Moving it to ON_QA, please retest with the latest build.
@Shylesh FYI Testing was done using ocs-ci after adding a retry(based on comment #7) to check the presence of noobaa-default-backing-store. Installation was successful. Tested in version: ODF 4.9.0-195.ci OCP 4.9.0-0.nightly-2021-10-22-102153
I see the other job failed here: https://ocs4-jenkins-csb-ocsqe.apps.ocp4.prod.psi.redhat.com/job/qe-deploy-ocs-cluster-prod/2330/ Logs: http://magna002.ceph.redhat.com/ocsci-jenkins/openshift-clusters/j-003vu1ce33-t4a/j-003vu1ce33-t4a_20211124T090832/logs/failed_testcase_ocs_logs_1637745258/deployment_ocs_logs/ Re-triggering here: https://ocs4-jenkins-csb-ocsqe.apps.ocp4.prod.psi.redhat.com/job/qe-trigger-vsphere-upi-1az-rhcos-external-3m-3w-tier4a/4/console With the fix with re-try from Jilju here: https://github.com/red-hat-storage/ocs-ci/pull/5132
Another occurrence here: https://ocs4-jenkins-csb-ocsqe.apps.ocp4.prod.psi.redhat.com/job/qe-deploy-ocs-cluster-prod/2352/console http://magna002.ceph.redhat.com/ocsci-jenkins/openshift-clusters/j-041vu1ce33-t1/j-041vu1ce33-t1_20211124T145639/logs/failed_testcase_ocs_logs_1637766268/test_deployment_ocs_logs/ We don't see this problem on other combinations - only on external mode deployment from what I see. Can someone from noobaa team have a second look please why it's happening only here? Moving back to Assigned
Hi Petr. in both occurrences, I see the same issue Romy mentioned - the backing store is created a few seconds after the test is trying to get the backing stores list. I do not see any retries. Am I missing anything?
As to why it only happens on external mode deployments - I can assume that there are timing differences between external and internal modes. since the test is not very resilient to timing issues and expects the backingstore to exist at a specific time then it fails.

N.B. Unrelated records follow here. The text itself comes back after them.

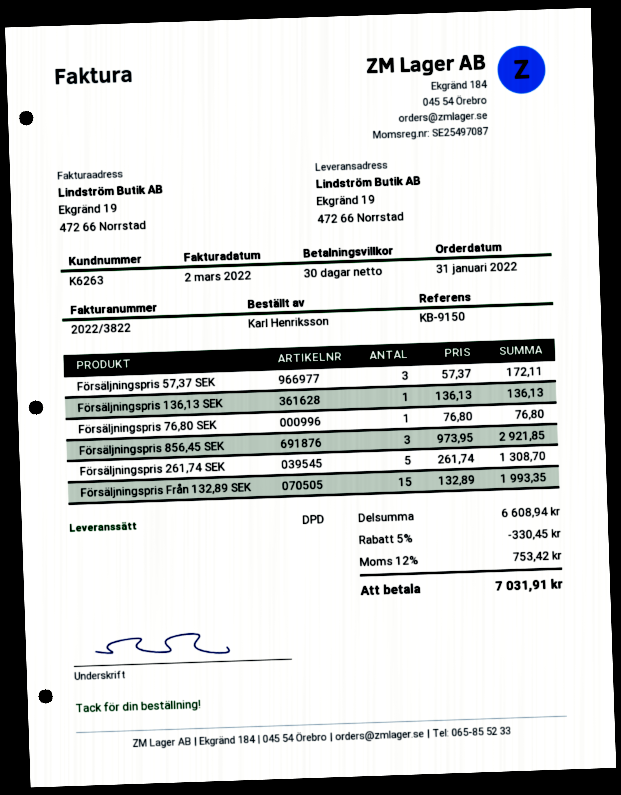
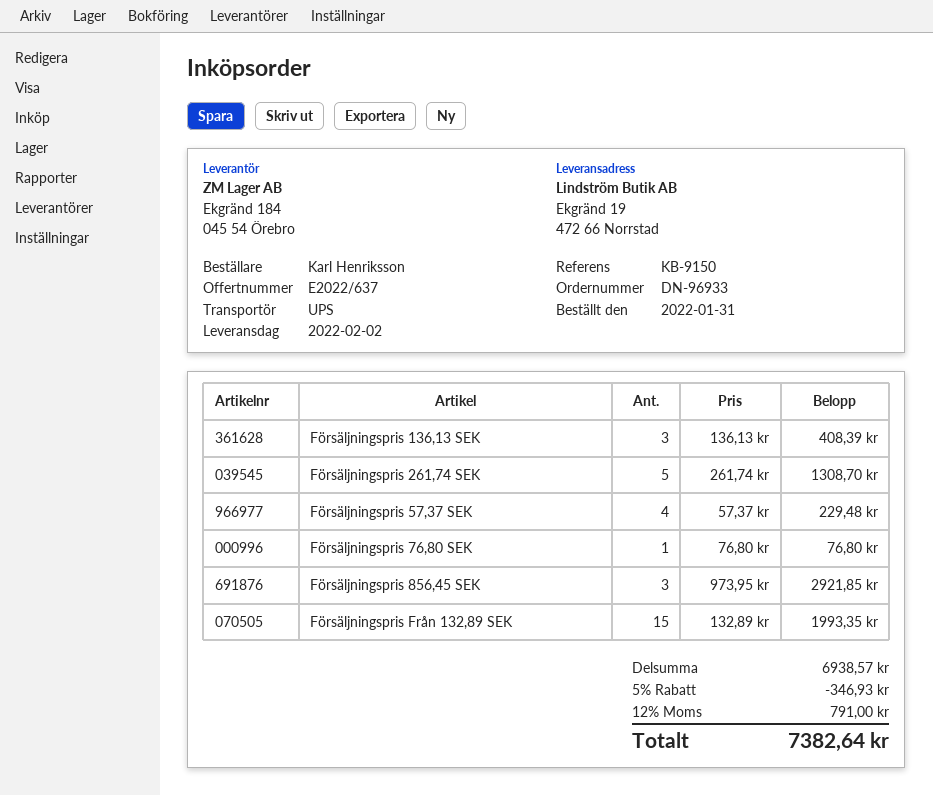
shipping method: DPD -> UPS
Försäljningspris 57,37 SEK: 3 x 57.37 = 172.11 -> 4 x 57.37 = 229.48
Försäljningspris 136,13 SEK: 1 x 136.13 = 136.13 -> 3 x 136.13 = 408.39
subtotal: 6608.94 -> 6938.57
discount: 5% = 330.45 -> 5% = 346.93
tax: 12% = 753.42 -> 12% = 791.00
total: 7031.91 -> 7382.64

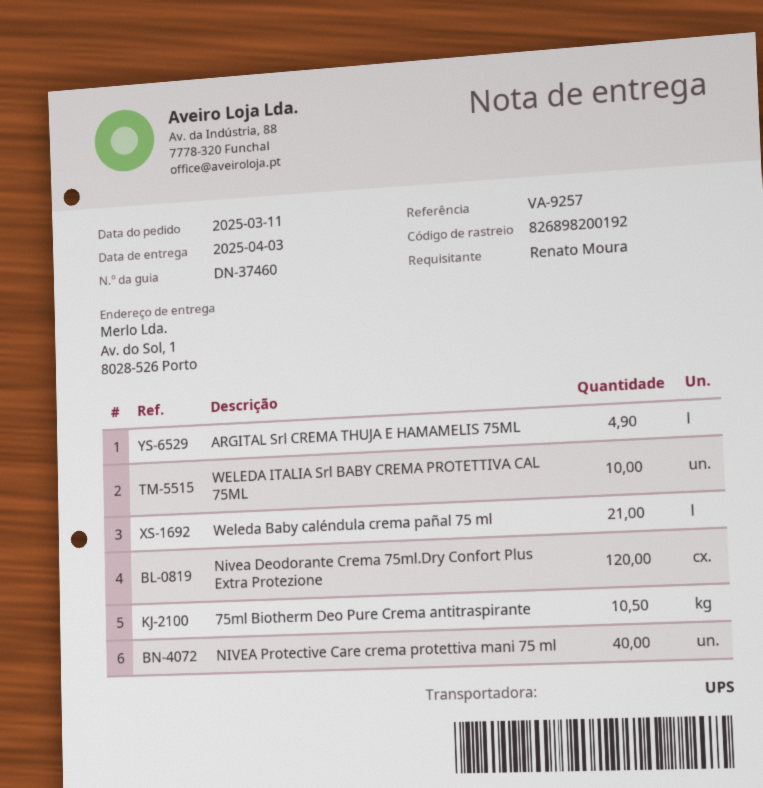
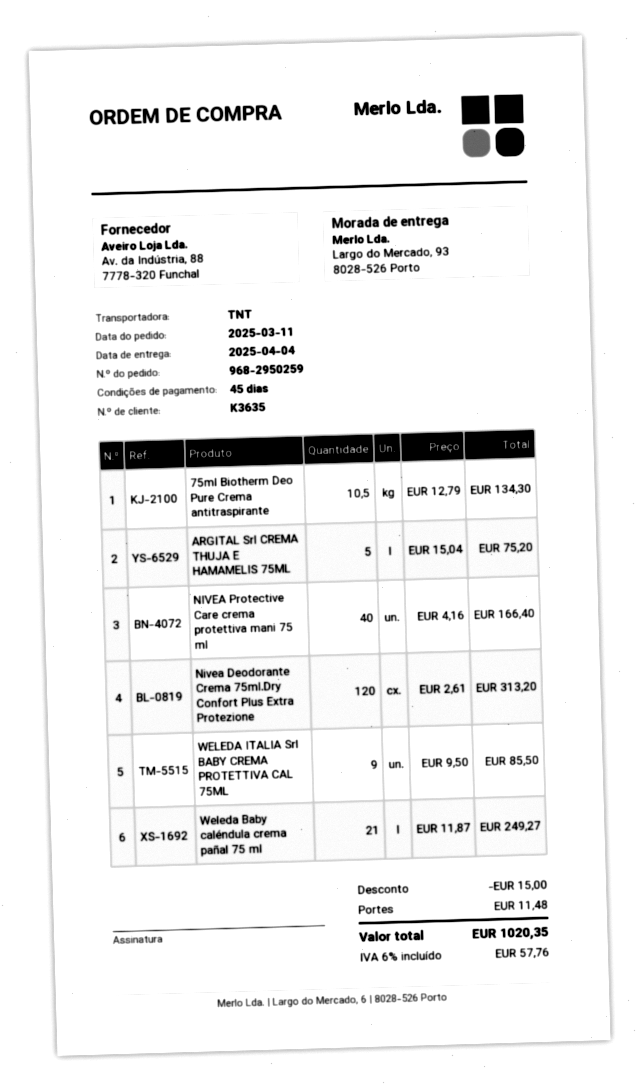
delivery date: 2025-04-03 -> 2025-04-04
shipping method: UPS -> TNT
ship to: Av. do Sol, 1, 8028-526 Porto -> Largo do Mercado, 93, 8028-526 Porto
ARGITAL Srl CREMA THUJA E HAMAMELIS 75ML: 4.9 -> 5
WELEDA ITALIA Srl BABY CREMA PROTETTIVA CAL 75ML: 10 -> 9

I created one more fix for ocs-ci: https://github.com/red-hat-storage/ocs-ci/pull/5187 As Danny mentioned it is probably how checks are proceeded in ocs-ci and the check is happening to fast in the case of external mode. I hope that after merging of the PR we should not see this issue anymore. I think we can close this as a NOT A BUG.